Hosenin is a temple in Ohara district in Kyoto that holds many mysteries and delights of natural beauty. From the garden view framed by temple pillars and ceilings to the soothing sound of water dripping against a buried jar, to the traces of blood on the ceiling left behind by fallen samurai, Hosenin is a fascinating place to explore no matter where your interests lie.

Surround Yourself with Natural Beauty

One of Hosenin Temple’s mainstays is its large pillars, which together with the wooden floors and ceilings create a framed image of the garden. When looking out at the garden from the inside, it makes a picture-perfect image combining natural beauty with man-made artistry. The garden’s name, Bankan-en, means “difficult to depart” and is true to its name as it’s hard to leave a view as beautiful as this.

One of the temple’s most famous symbols is a 700-year-old Japanese white pine tree, which greets visitors as they enter the grounds and is surrounded by a deep green forest and bamboo grove. It’s visible from most areas around the temple, drawing your eyes to its magnificent presence at every turn.
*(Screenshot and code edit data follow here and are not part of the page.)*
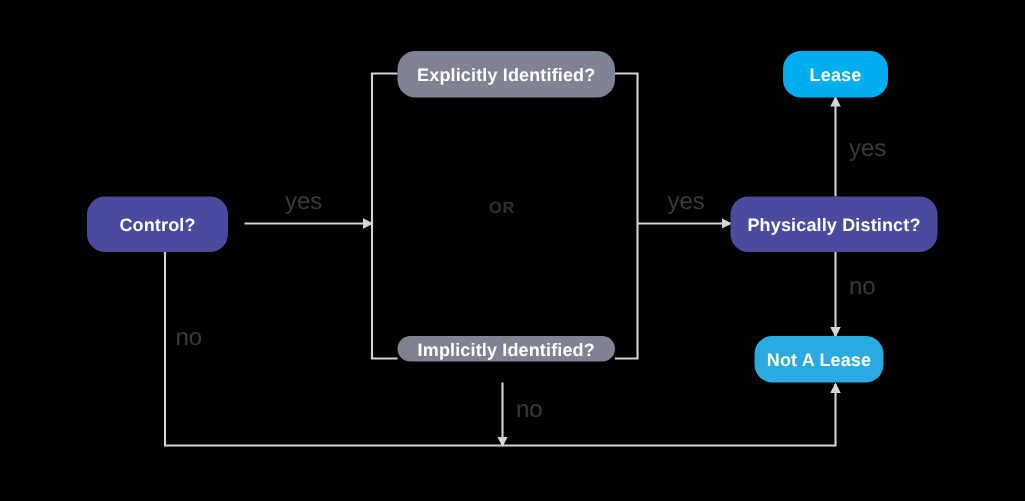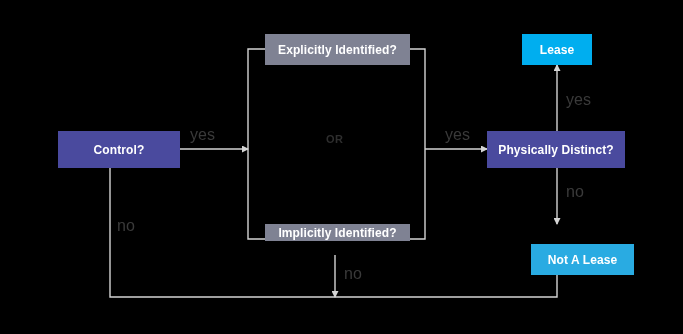--- a/index.html
+++ b/index.html
@@ -27,7 +27,7 @@
     display: flex;
     align-items: center;
     justify-content: center;
-    border-radius: 0;
+    border-radius: 12px;
     box-sizing: border-box;
     color: #ffffff;
     font-size: 12px;

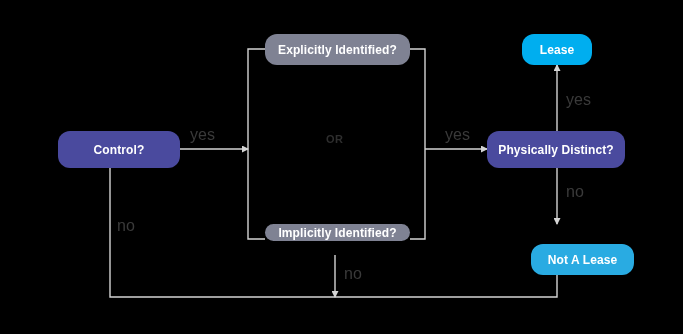--- a/index.html
+++ b/index.html
@@ -113,7 +113,7 @@
     </g>
   </svg>
 
-  <div class="node node-decision-primary" style="left:58px; top:131px; width:122px; height:37px;">
+  <div class="node node-decision-primary" style="left:58px; top:131px; width:94px; height:37px;">
     <span>Control?</span>
   </div>
 

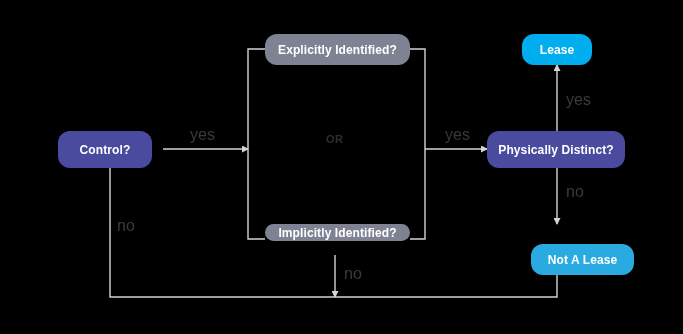--- a/index.html
+++ b/index.html
@@ -133,7 +133,7 @@
     <span>Lease</span>
   </div>
 
-  <div class="node node-outcome-notlease" style="left:531px; top:224px; width:103px; height:31px;margin-top:20px;">
+  <div class="node node-outcome-notlease" style="left:503px; top:224px; width:86px; height:31px;">
     <span>Not A Lease</span>
   </div>
 

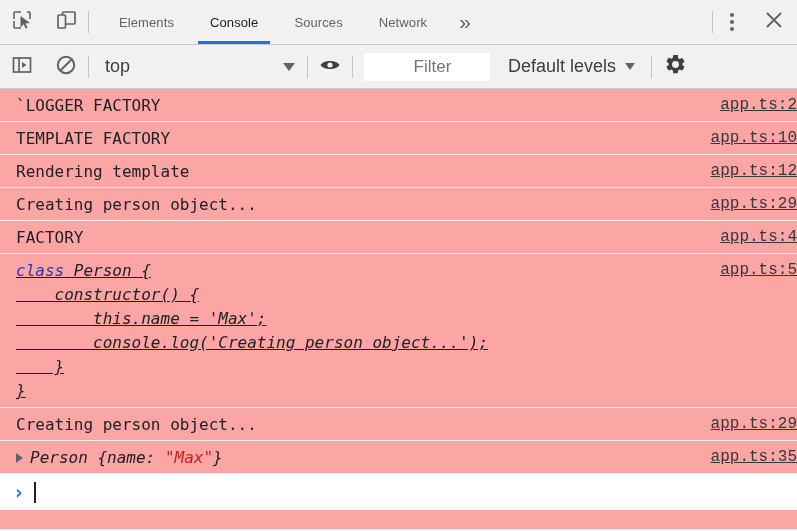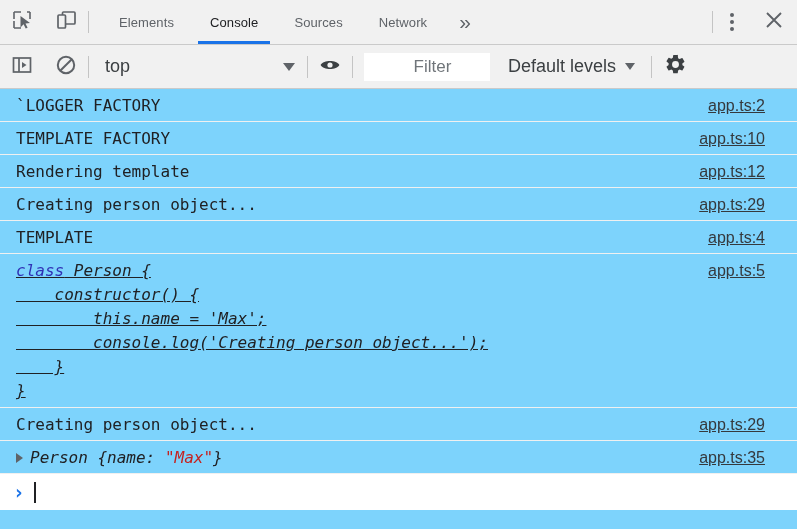--- a/index.html
+++ b/index.html
@@ -189,7 +189,7 @@
 
   
   .logarea {
-    background: #7dd3fc;
+    background: #fca5a5;
     height: 440px;
     overflow: hidden;
   }

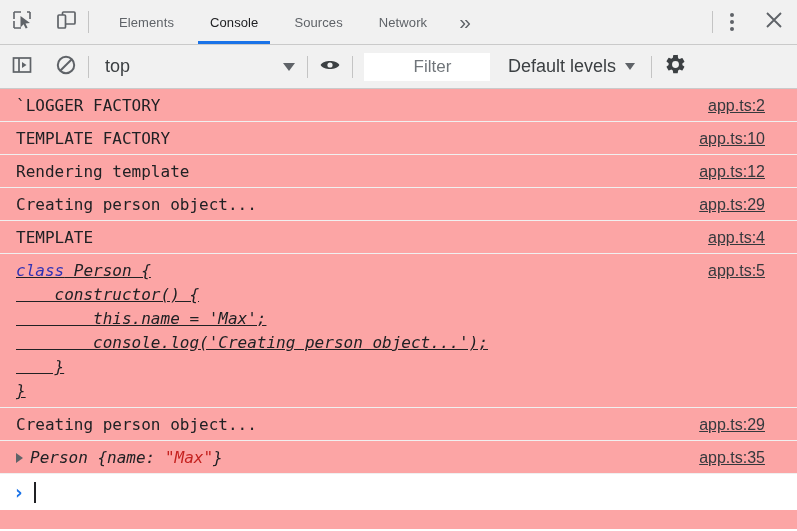--- a/index.html
+++ b/index.html
@@ -215,8 +215,7 @@
   }
   .srclink {
     flex: 0 0 auto;
-    padding-right: 32px;
-    font-family: Liberation Sans, sans-serif;
+    font-family: Liberation Mono, monospace;
     font-size: 16px;
     line-height: 23px;
     color: #35393d;

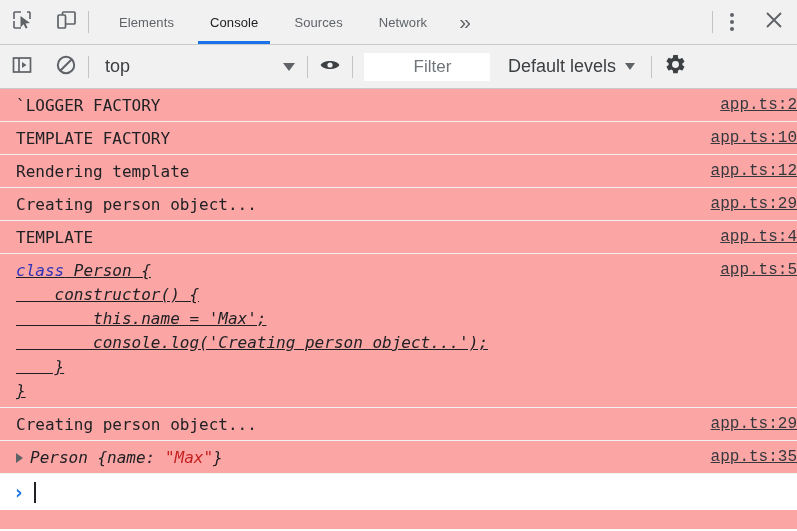--- a/index.html
+++ b/index.html
@@ -419,7 +419,7 @@
   </div>
 
   <div class="logrow">
-    <div class="logmsg">TEMPLATE</div>
+    <div class="logmsg">FACTORY</div>
     <div class="srclink">app.ts:4</div>
   </div>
The whole expanse exudes an atmosphere of a classic Japanese-style garden, offering soothing forest bathing effects.

Experience Hosenin Temple Through All Your Senses

Visiting Hosenin Temple is a truly immersive experience for all the senses. Enjoying the garden by sight is a given, but make sure to listen closely, too. The temple houses a suikinkutsu, a type of garden ornament that also serves as a musical instrument. Water drips from above ground on to an upside-down jar buried underground, creating a pleasant splashing sound that rings out into the air. Hosenin Temple’s suikinkutsu is particularly rare as it is a double one, with two jars instead of one.

The entrance fee here includes a matcha set, allowing you to enjoy a traditional tea time through taste, sense of smell and touch. Take a bite out of a sweet supplied exclusively for the temple by famous confectionary store Wakasaya Suenori as you relax and take in the view.

Uncover Japan’s Bloody History on the Ceiling

Hosenin Temple isn’t just beautiful — this historic temple from the 11th century hides many secrets and displays others very visibly. In 1600, Ieyasu Tokugawa garrisoned Kyoto’s Fushimi Castle which was under siege by a group led by Mitsunari Ishida. Tokugawa fled to continue his battle campaigns elsewhere while his vassal Mototada Torii and other followers held off the attackers for 11 days. Ultimately, Tokugawa’s troops lost the siege. As they surrendered, the remaining 10 vassals committed ritual suicide, their blood soaking through the floorboards. The castle was badly damaged by the attack, so instead of rebuilding it, the wooden floorboards and other items were repurposed and distributed to temples in the area. Hosenin Temple is one of those, and visitors can see bloody footprints on the bloodstained wooden boards that now serve as a ceiling in one area of the temple.